President Dilma may veto new Brazilian club debt proposals

President Dilma

By Samindra Kunti
August 5 – Brazilian president Dilma Rousseff (pictured) may veto medida provisoria 671 that will allow for the refinancing of Brazilians clubs’s debts, but implements new rules for better management and more transparency.

The Brazilian congress and senate, where votes were symbolically not counted, approved medida provisoria 671 earlier this month. From August 3 onwards president Rousseff had 15 days to approve or veto the measure.

Medida provisoria 671 is a compromise between Brazil’s elected MP’s and the country’s top football administrators, heavily backed by the leading clubs in metropolitan hubs Sao Paulo and Rio de Janeiro, and the Brazilian Football Confederation CBF.

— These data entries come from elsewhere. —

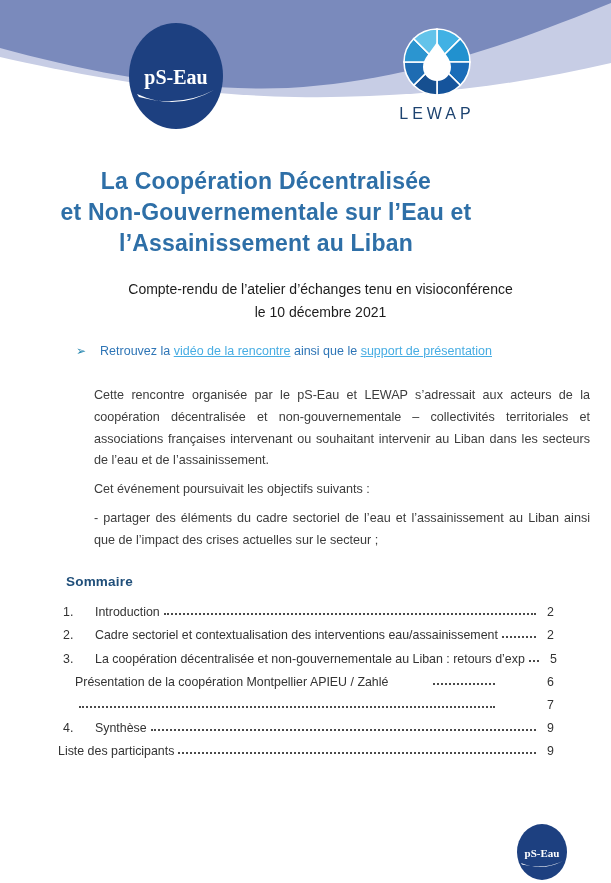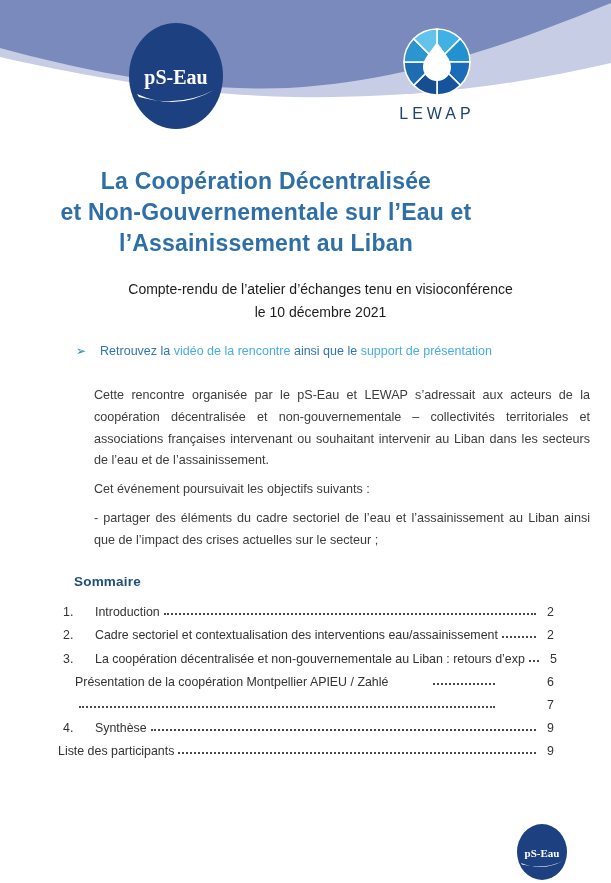--- a/index.html
+++ b/index.html
@@ -29,7 +29,7 @@
   }
   .link-line .bullet { color:#2787b0; margin-right:14px; font-size:12px; }
   .link-line a.doclink {
-    color:#47ade3; cursor:pointer;
+    color:#47ade3; text-decoration:underline; cursor:pointer;
   }
   .body-text {
     position:absolute; top:385px; left:58px; width:496px;

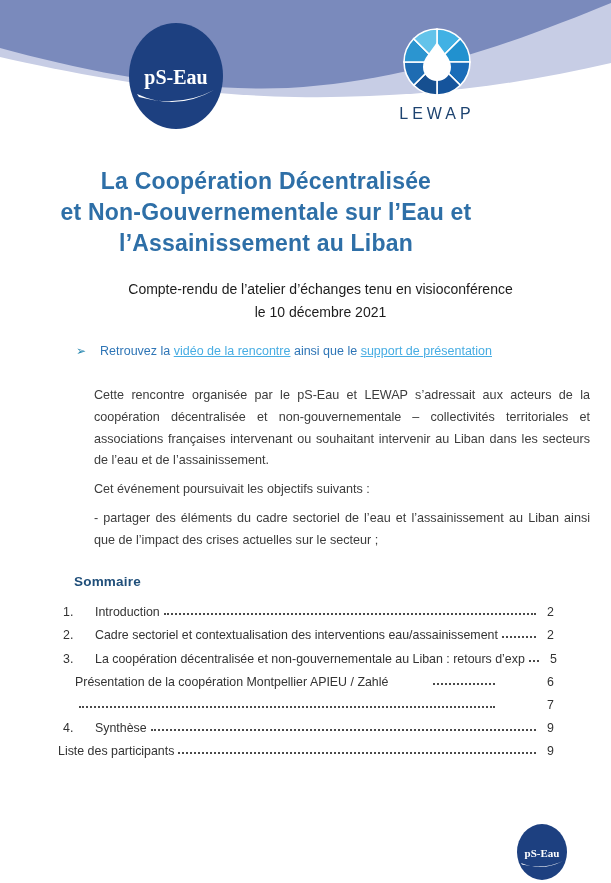--- a/index.html
+++ b/index.html
@@ -42,7 +42,7 @@
     position:absolute; top:574px; left:58px; width:496px;
   }
   .sommaire h2 {
-    margin:0 0 7px 16px; font-size:13.5px; color:#1f4e79;
+    margin:0 0 7px 8px; font-size:13.5px; color:#1f4e79;
     font-weight:700; letter-spacing:0.2px;
   }
   .toc-row {

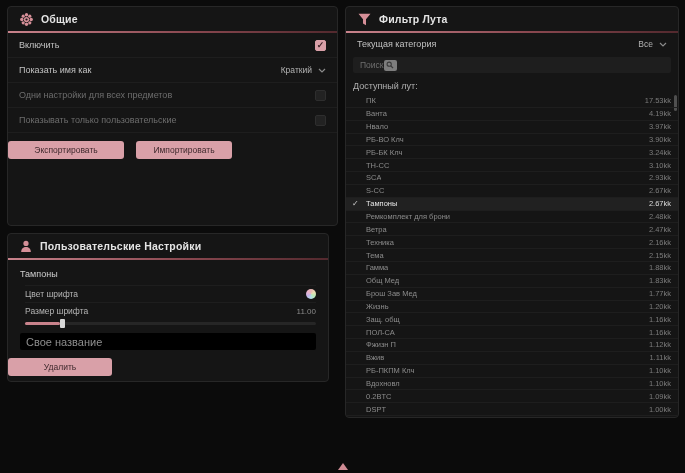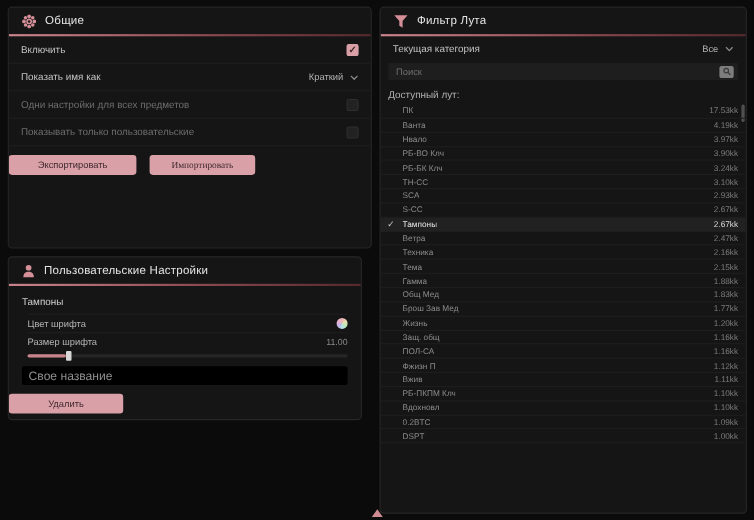--- a/index.html
+++ b/index.html
@@ -23,7 +23,7 @@
   #panel-loot    { left:345px; top:6px;  width:334px; height:461px; }
 
   .panel-header { display:flex; align-items:center; gap:8px; height:24px; padding:0 12px; }
-  .panel-title  { color:#e4e4e4; font-size:10.5px; font-weight:normal; letter-spacing:.2px; }
+  .panel-title  { color:#e4e4e4; font-size:10.5px; font-weight:bold; letter-spacing:.2px; }
   .header-rule  { height:2px; background:linear-gradient(to right,#c9838c,#8a4850 55%,#53292e); }
 
   

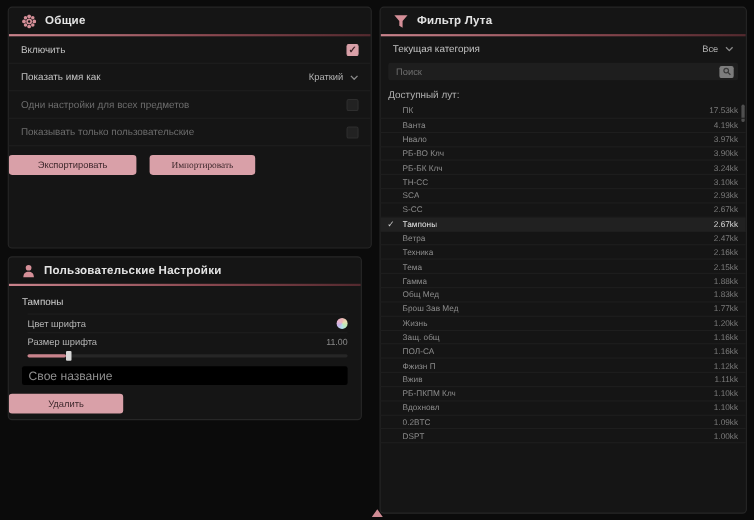--- a/index.html
+++ b/index.html
@@ -20,7 +20,7 @@
   }
   #panel-general { left:7px;  top:6px;   width:331px; height:220px; }
   #panel-custom  { left:7px;  top:233px; width:322px; height:149px; }
-  #panel-loot    { left:345px; top:6px;  width:334px; height:461px; }
+  #panel-loot    { left:345px; top:6px;  width:334px; height:412px; }
 
   .panel-header { display:flex; align-items:center; gap:8px; height:24px; padding:0 12px; }
   .panel-title  { color:#e4e4e4; font-size:10.5px; font-weight:bold; letter-spacing:.2px; }

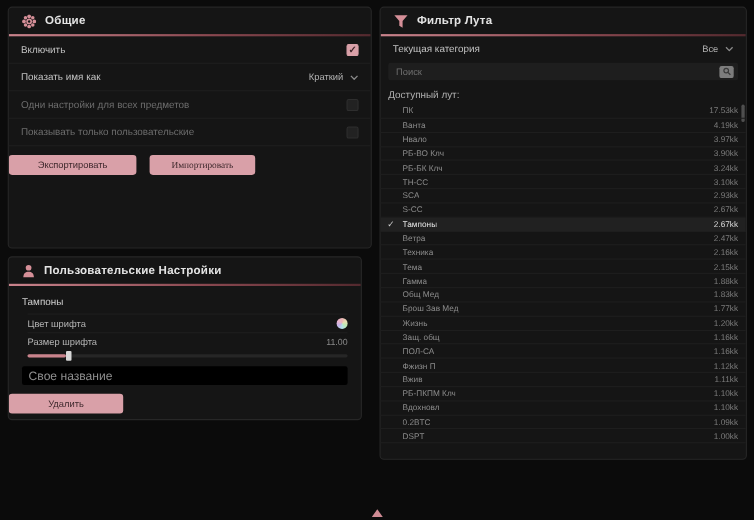--- a/index.html
+++ b/index.html
@@ -60,7 +60,7 @@
   .l-ctl-row { display:flex; justify-content:space-between; align-items:center;
                height:22px; padding:0 11px; font-size:9px; color:#c2c2c2; }
   .search-row { height:16px; margin:2px 7px 0 7px; background:#1e1e1e; border-radius:2px;
-                display:flex; align-items:center; justify-content:space-between;
+                display:flex; align-items:center; 
                 padding:0 4px 0 7px; font-size:8.5px; color:#6f6f6f; }
   .search-btn { width:13px; height:11px; background:#7d7d7d; border-radius:2px;
                 display:flex; align-items:center; justify-content:center; }

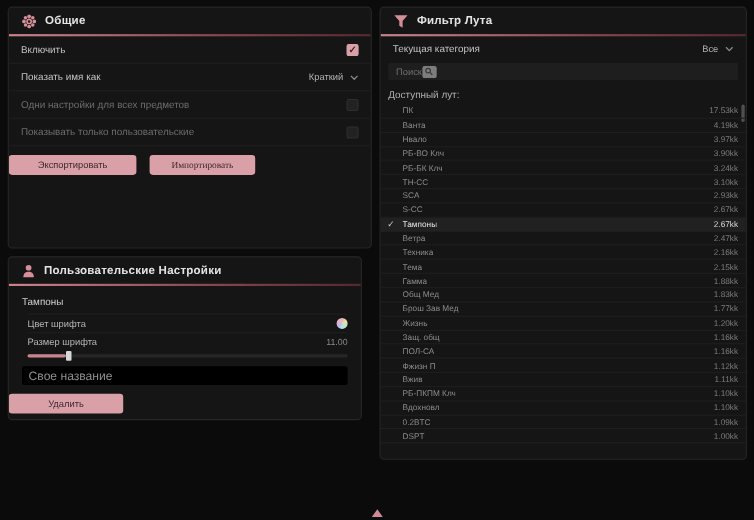--- a/index.html
+++ b/index.html
@@ -40,7 +40,7 @@
   .btn-row { display:flex; gap:12px; margin-top:8px; }
   .btn { background:#d9a0a8; color:#3f292d; font-size:8.5px; border:none; border-radius:3px;
          padding:4px 0; text-align:center; cursor:pointer; }
-  .btn.export { width:116px; } .btn.import { width:96px;font-family:Liberation Serif, serif; } .btn.delete { width:104px; }
+  .btn.export { width:116px; } .btn.import { width:96px; } .btn.delete { width:104px; }
 
   
   .c-item-name { font-size:9px; color:#cfcfcf; padding:9px 12px 6px 12px; }

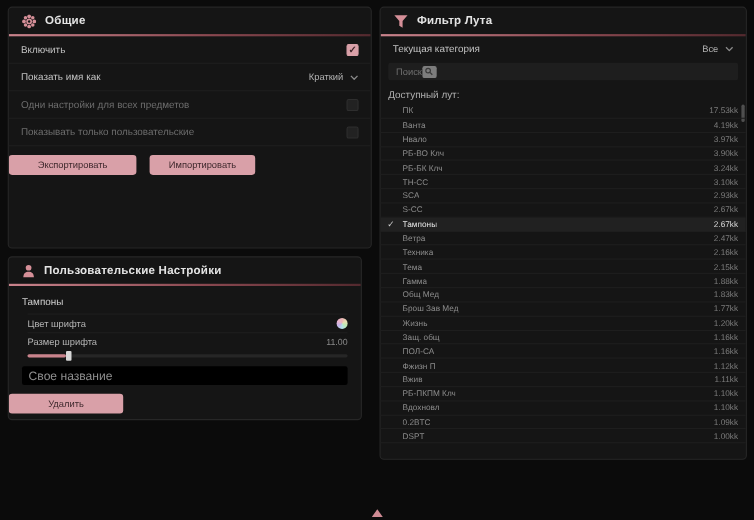--- a/index.html
+++ b/index.html
@@ -238,6 +238,10 @@
         <span class="lval">2.67kk</span>
       </div>
       <div class="l-row">
+        <span class="lname">Ремкомплект для брони</span>
+        <span class="lval">2.48kk</span>
+      </div>
+      <div class="l-row">
         <span class="lname">Ветра</span>
         <span class="lval">2.47kk</span>
       </div>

Under pressure the deputies and senators softened the requirement that clubs may no longer operate with a deficit on the books to a gradual implementation by 2021. Clubs can run a deficit of 10% until 2017 and 5% by 2019.

The initial proposal was for a zero-deficit-tolerance in 2021, with the notable exception of clubs, which annually do not exceed a revenue of €1.4 million. The medida provisoria maintains the ‘Selic tax’, a basic levy on interests, to correct the installments of clubs’s debts.

“We are not anesthetizing the clubs, which pay their debts in 240 months, complying with the Selic tax,” said PDT senator Zeze Perrella, a former president of Cruzeiro. “Today the government receives nothing from the clubs. The most important element of the medida provisoria is the concern with saving the football clubs and the responsibility that it gives to club presidents for a less reckless management.”

The medida provisoria also determines that a maximum of 80% of the annual gate receipts can be spent on professional football. Initially 70% had been proposed to give women’s football a bigger boost to develop, but congressmen, linked to the CBF, opposed it.

It also requires that club presidents’ mandate be limited to four years, with a possible reelection for another term. Furthermore clubs will need to regulate their fiscal department and contracts with players more.

Senators have urged the president to veto the measure. Dilma is widely expected to do so, according to reports in the Brazilian media.